Screenshot and code edit data
====
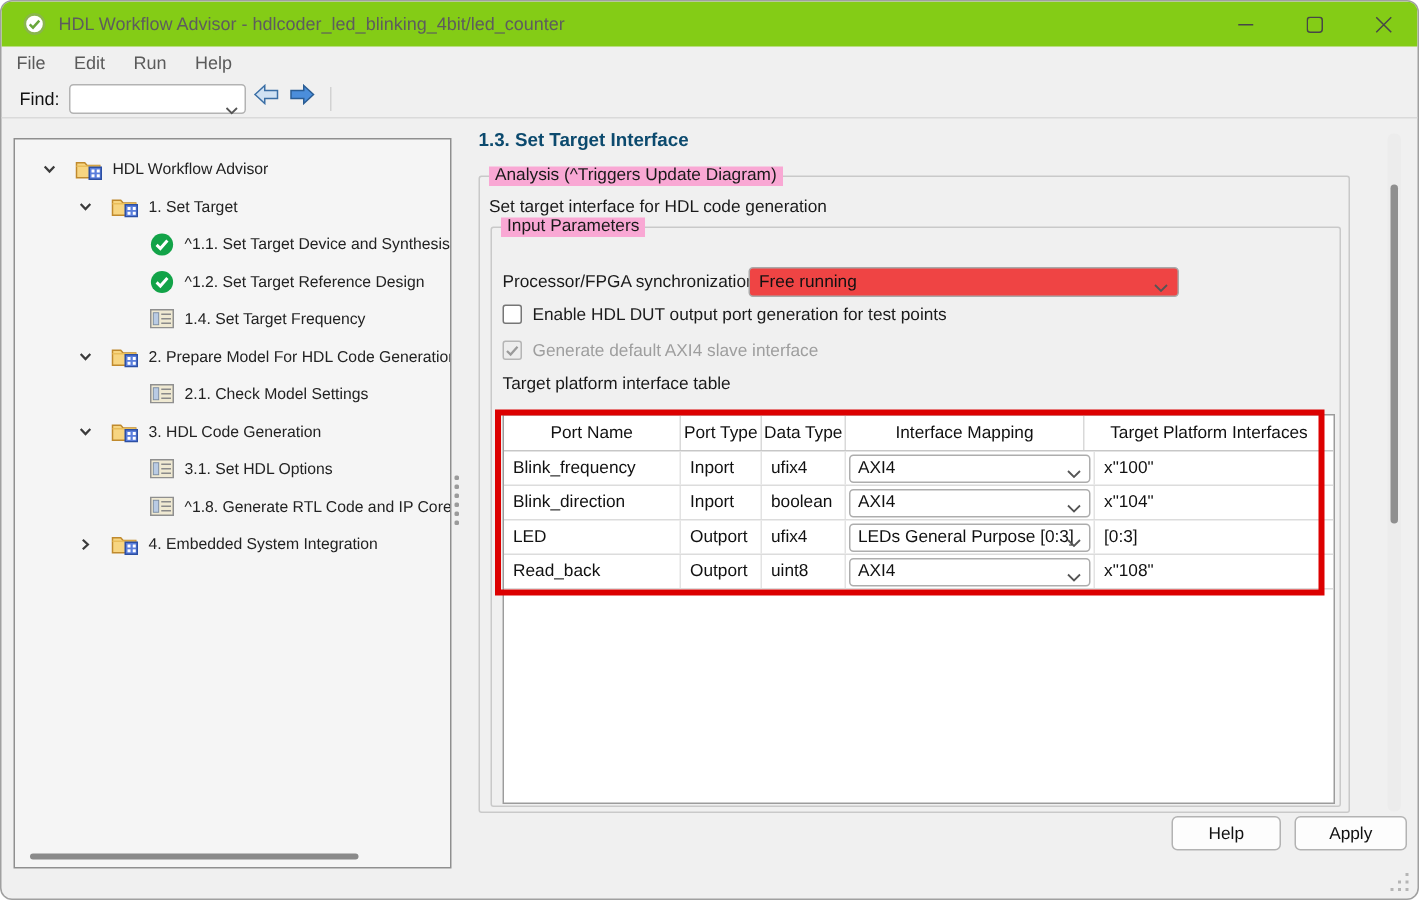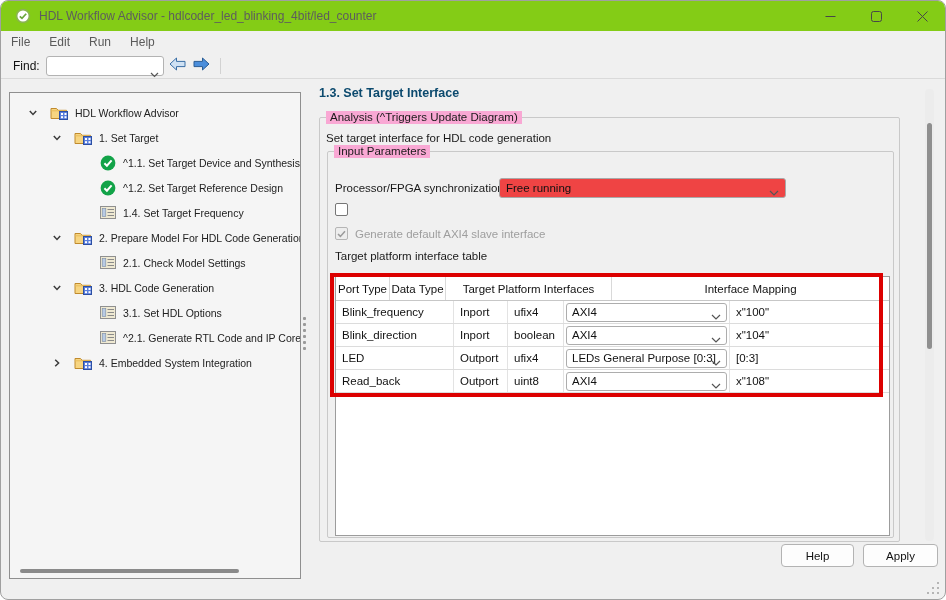--- a/index.html
+++ b/index.html
@@ -291,21 +291,21 @@
         <div class="tree-row lvl2">
           <span class="chevbox"></span>
           <span class="inner">
             <span class="ticon">
               <svg width="16" height="13" viewBox="0 0 16 13">
                 <rect x="0.5" y="0.5" width="15" height="12" fill="#efe9d2" stroke="#8f8f8f" stroke-width="1"></rect>
                 <rect x="2.2" y="2.5" width="3.6" height="8" fill="#b9cbe4" stroke="#7a8aa0" stroke-width="0.6"></rect>
                 <path d="M7.5 3.5 h6.5 M7.5 6.5 h6.5 M7.5 9.5 h6.5" stroke="#8a8a8a" stroke-width="1"></path>
               </svg>
             </span>
-            <span class="tlabel">^2.1. Generate RTL Code and IP Core</span>
+            <span class="tlabel">^1.8. Generate RTL Code and IP Core</span>
           </span>
         </div>
         <div class="tree-row lvl1">
           <span class="chevbox">
             <svg width="10" height="10" viewBox="0 0 10 10">
               <path d="M3.2 1.8 L6.6 5 L3.2 8.2" stroke="#3b3b3b" stroke-width="1.5" fill="none"></path>
             </svg>
           </span>
           <span class="inner">
             <span class="ticon">
@@ -351,38 +351,40 @@
     <span>Free running</span>
     <span class="chev">
       <svg width="10" height="6">
           <path d="M1 1 L5 5 L9 1" stroke="#555" stroke-width="1.2" fill="none"></path>
         </svg>
     </span>
   </div>
 
   <div class="checkrow" style="left:334px;top:202px;">
     <span class="cbx"></span>
+    <span>Enable HDL DUT output port generation for test points</span>
   </div>
   <div class="checkrow disabled" style="left:334px;top:226px;">
     <span class="cbx">
       <svg width="9" height="8">
           <path d="M1 4 L3.4 6.4 L8 1.2" stroke="#9a9a9a" stroke-width="1.5" fill="none"></path>
         </svg>
     </span>
     <span>Generate default AXI4 slave interface</span>
   </div>
 
   <div class="field-label" style="left:334px;top:249px;">Target platform interface table</div>
 
   <div class="ptable">
     <div class="t-head" id="t-head">
+        <div class="hc w0">Port Name</div>
         <div class="hc w1">Port Type</div>
         <div class="hc w2">Data Type</div>
+        <div class="hc w4">Interface Mapping</div>
         <div class="hc w3">Target Platform Interfaces</div>
-        <div class="hc w4">Interface Mapping</div>
       </div>
     <div id="t-body">
         <div class="t-row">
           <div class="tc w0">Blink_frequency</div>
           <div class="tc w1">Inport</div>
           <div class="tc w2">ufix4</div>
           <div class="tc w3 combo-cell">
             <div class="cell-combo">
               <span>AXI4</span>
               <span class="chev"><svg width="10" height="6">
====
Tally the lines of the data that hold the string "path". Answer with the number and nothing more.

4